When the number of features is very large relative to the number of observations
in your dataset, certain algorithms struggle to train effective models. This is called the
“Curse of Dimensionality”, and it’s especially relevant for clustering algorithms that
rely on distance calculations.
We have 2 primary methods for reducing dimensionality:
1. Feature Selection
2. Feature Extraction.
Feature Selection: - Feature selection is for filtering irrelevant or redundant features
from your dataset. The key difference between feature selection and extraction is that
feature selection keeps a subset of the original features while feature extraction creates
brand new ones.
To be clear, some supervised algorithms already have built-in feature selection, such
as Regularized Regression and Random Forests. As a stand-alone task, feature selection
can be unsupervised (e.g. Variance Thresholds) or supervised (e.g. Genetic Algorithms).

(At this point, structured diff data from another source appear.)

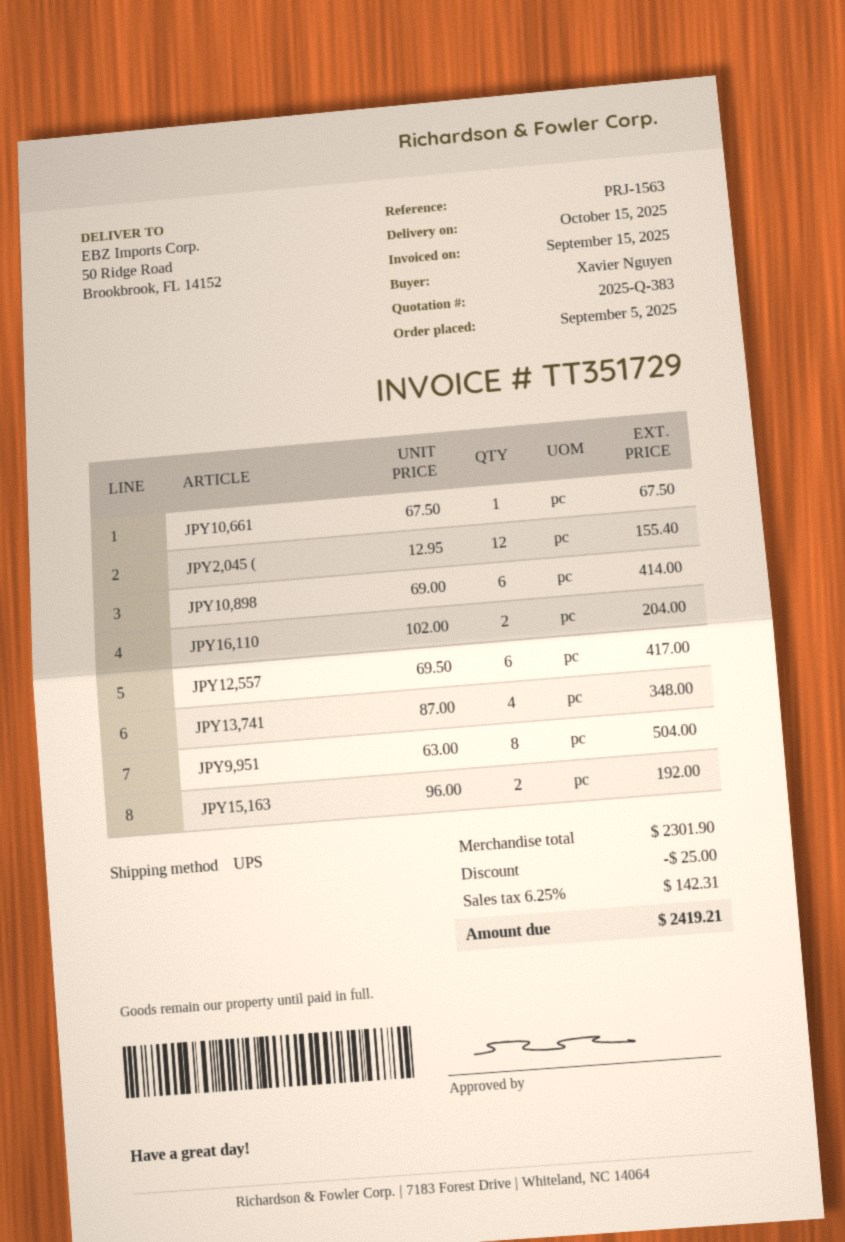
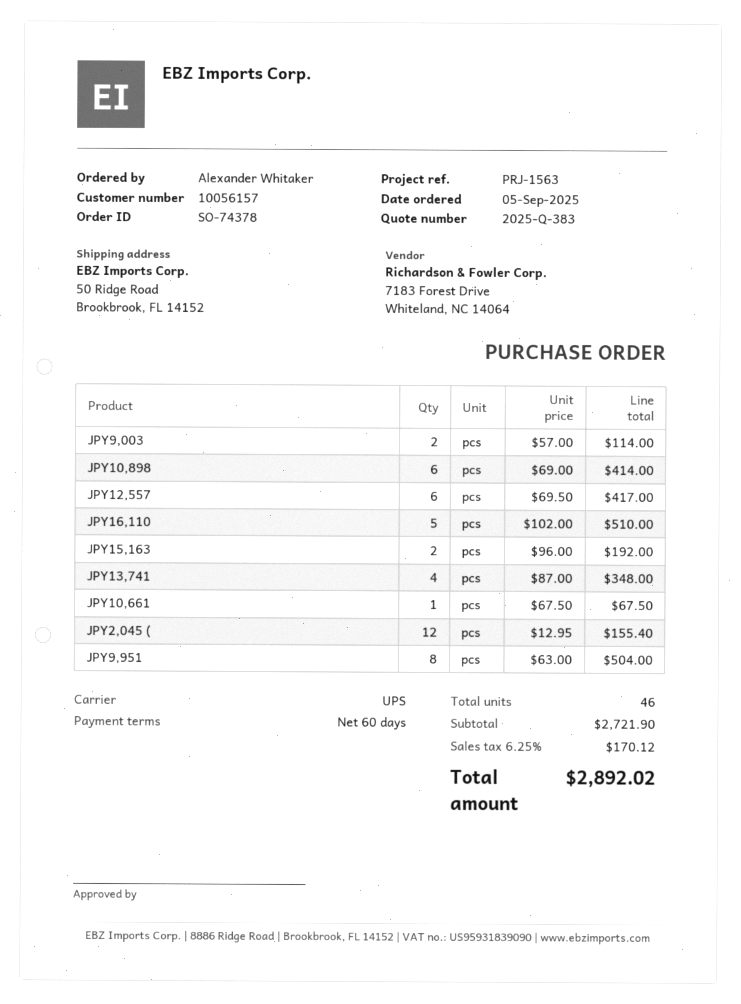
ordered by: Xavier Nguyen -> Alexander Whitaker
JPY16,110: 2 x 102.00 = 204.00 -> 5 x 102.00 = 510.00
JPY9,003: none -> 2 x 57.00 = 114.00
subtotal: 2301.90 -> 2721.90
discount: 25.00 -> none
tax: 6.25% = 142.31 -> 6.25% = 170.12
total: 2419.21 -> 2892.02

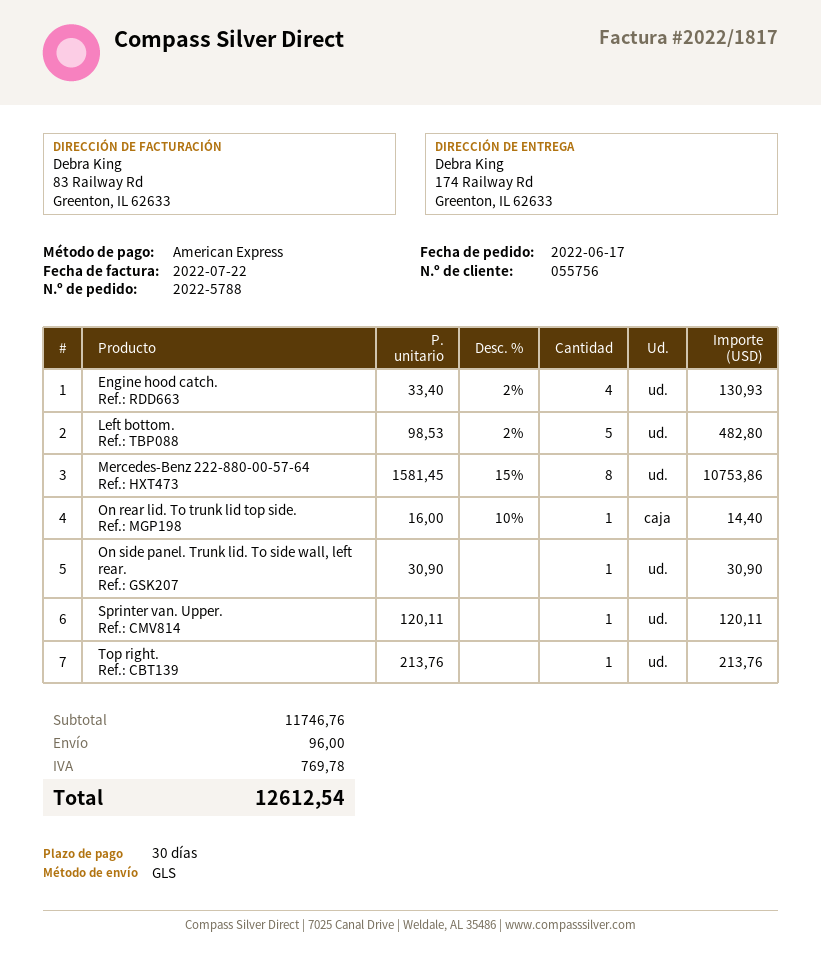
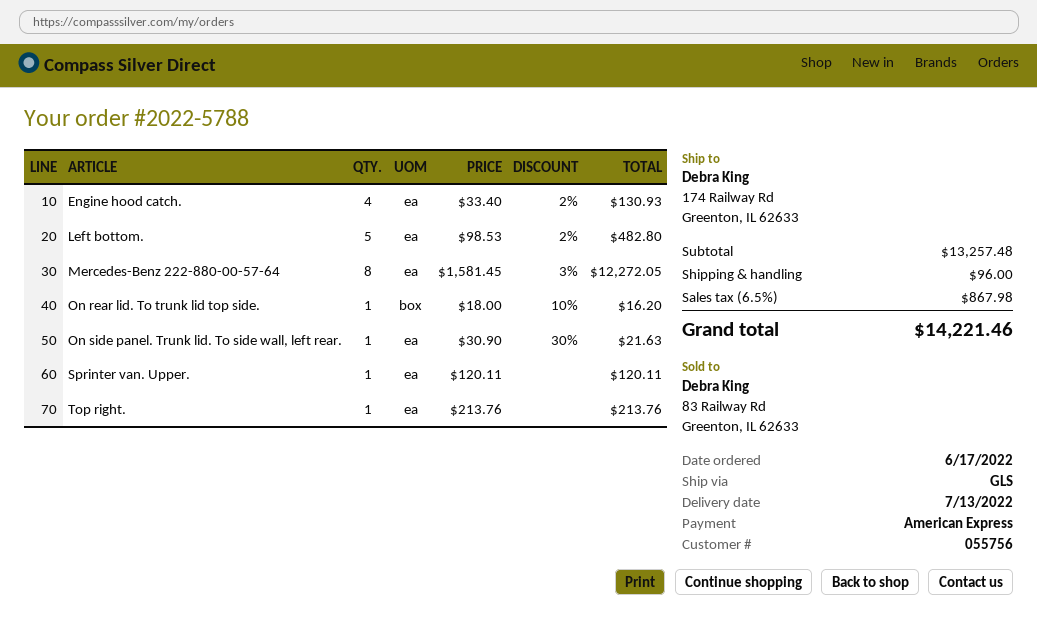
Mercedes-Benz 222-880-00-57-64: 8 x 1581.45 - 15% = 10753.86 -> 8 x 1581.45 - 3% = 12272.05
On rear lid. To trunk lid top side.: 1 x 16.00 - 10% = 14.40 -> 1 x 18.00 - 10% = 16.20
On side panel. Trunk lid. To side wall, left rear.: 1 x 30.90 = 30.90 -> 1 x 30.90 - 30% = 21.63
subtotal: 11746.76 -> 13257.48
tax: 769.78 -> 867.98
total: 12612.54 -> 14221.46

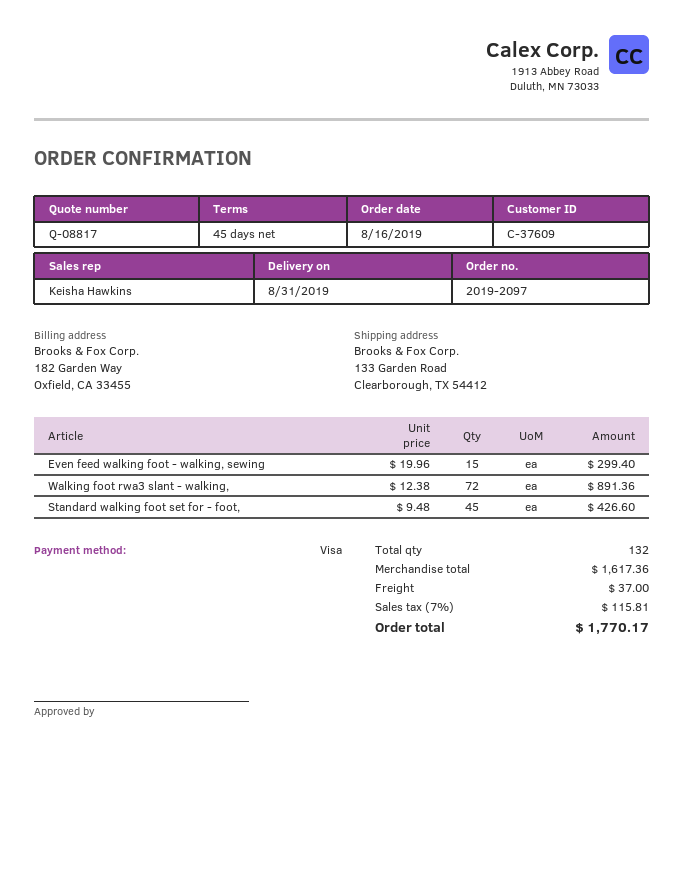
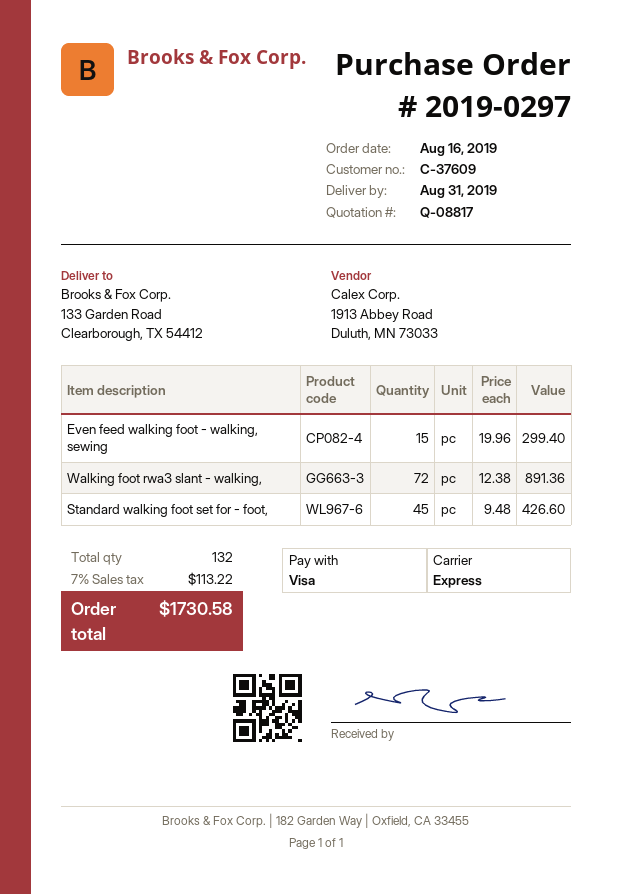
order number: 2019-2097 -> 2019-0297
shipping: 37.00 -> none
tax: 7% = 115.81 -> 7% = 113.22
total: 1770.17 -> 1730.58

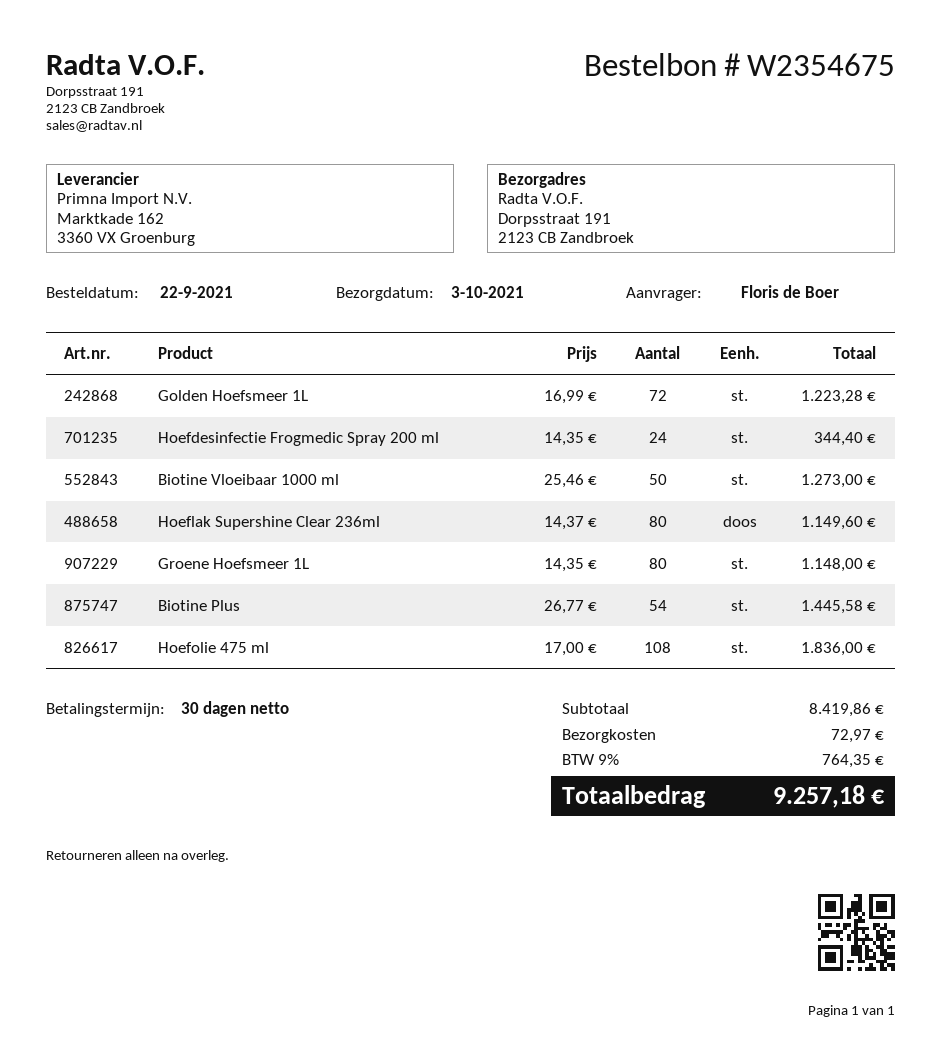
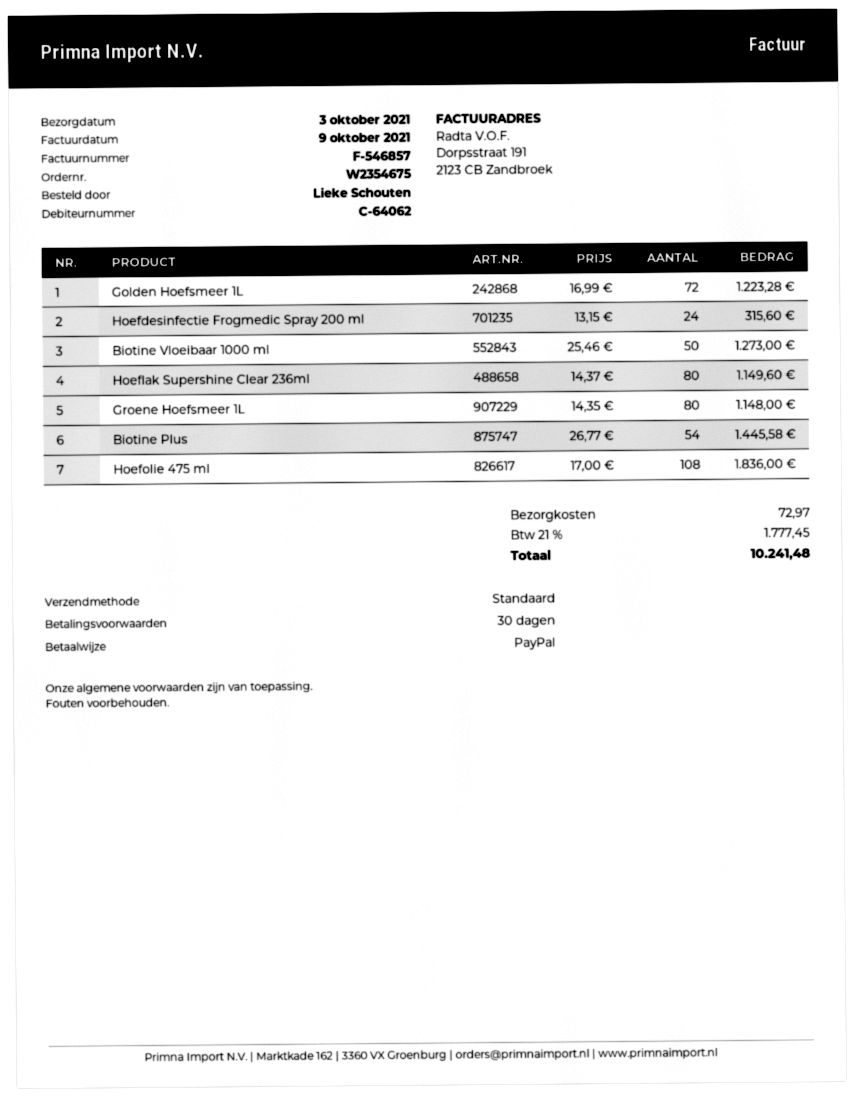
ordered by: Floris de Boer -> Lieke Schouten
Hoefdesinfectie Frogmedic Spray 200 ml: 24 x 14.35 = 344.40 -> 24 x 13.15 = 315.60
tax: 9% = 764.35 -> 21% = 1777.45
total: 9257.18 -> 10241.48

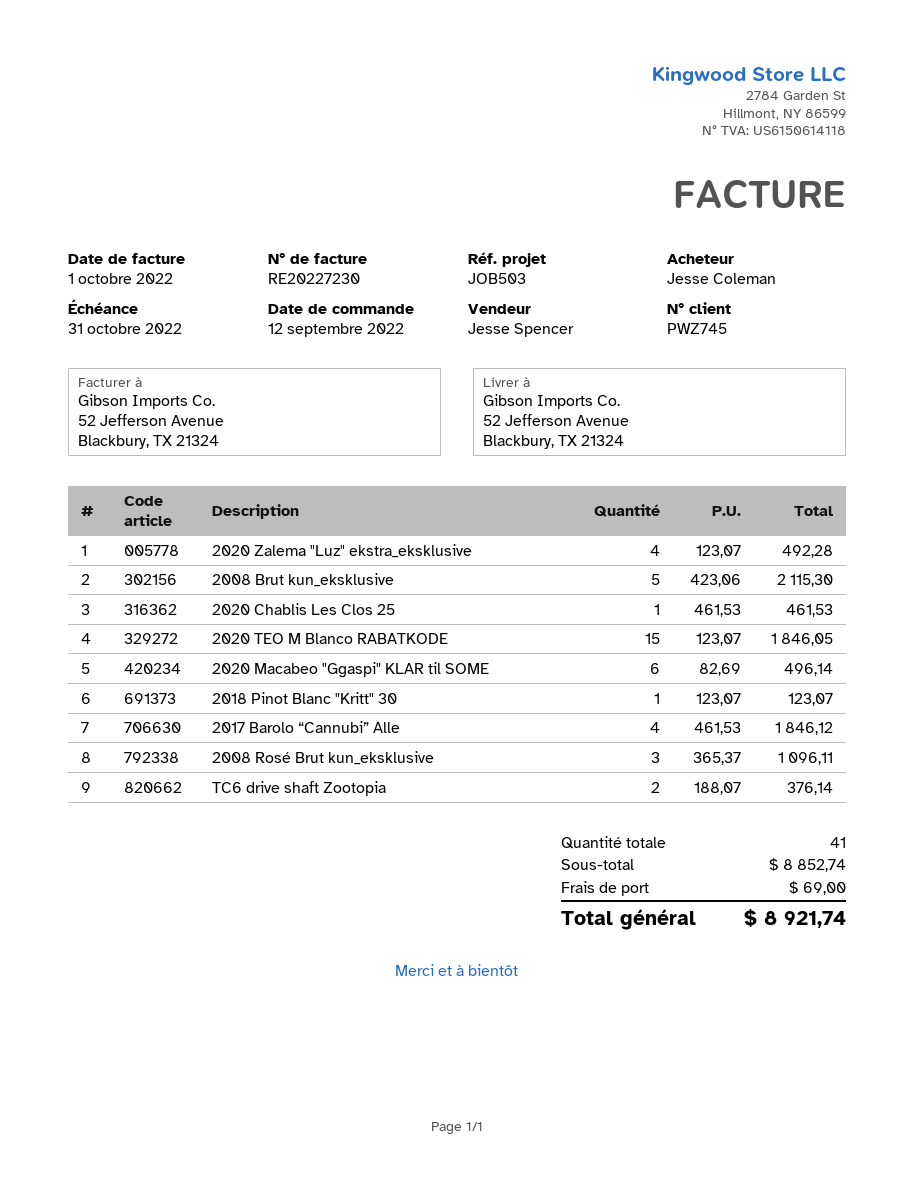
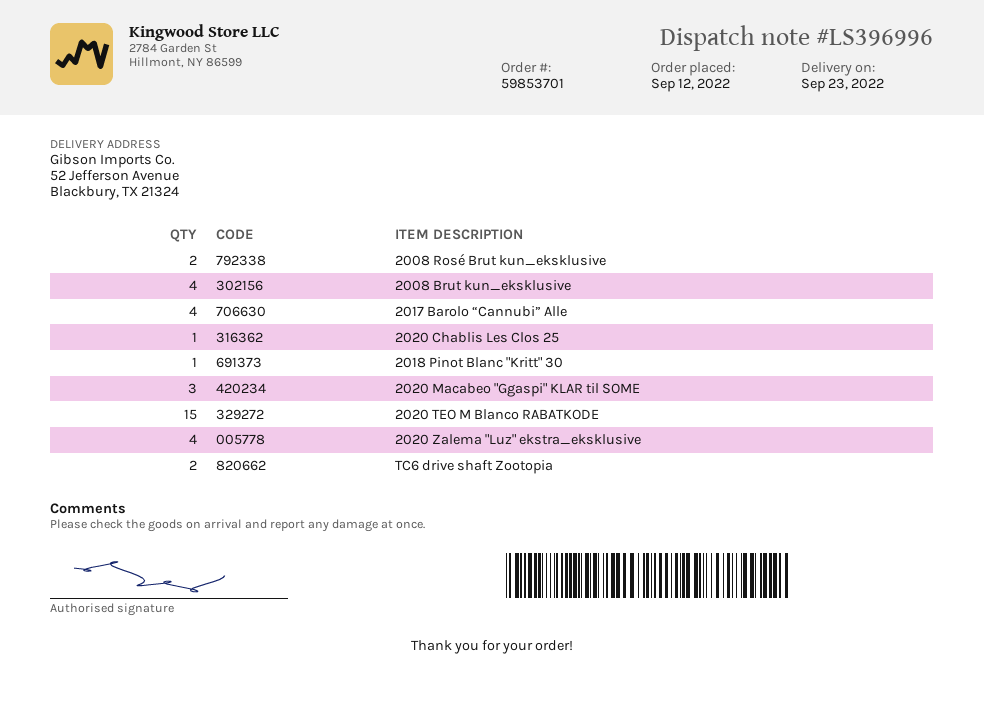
2008 Brut kun_eksklusive: 5 -> 4
2020 Macabeo "Ggaspi" KLAR til SOME: 6 -> 3
2008 Rosé Brut kun_eksklusive: 3 -> 2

You can also combine multiple methods if needed.
Variance Thresholds
Variance thresholds remove features whose values don't change much from
observation to observation (i.e. their variance falls below a threshold). These
features provide little value. Because variance is dependent on scale, you should
always normalize your features first.
Correlation Thresholds
Correlation thresholds remove features that are highly correlated with others
(i.e. its values change very similarly to another's). These features provide
redundant information.
Genetic Algorithm
Genetic algorithms (GA) are a broad class of algorithms that can be adapted to
different purposes. They are search algorithms that are inspired by evolutionary
biology and natural selection, combining mutation and cross-over to efficiently
traverse large solution spaces. Here's a great intro to the intuition behind GA's.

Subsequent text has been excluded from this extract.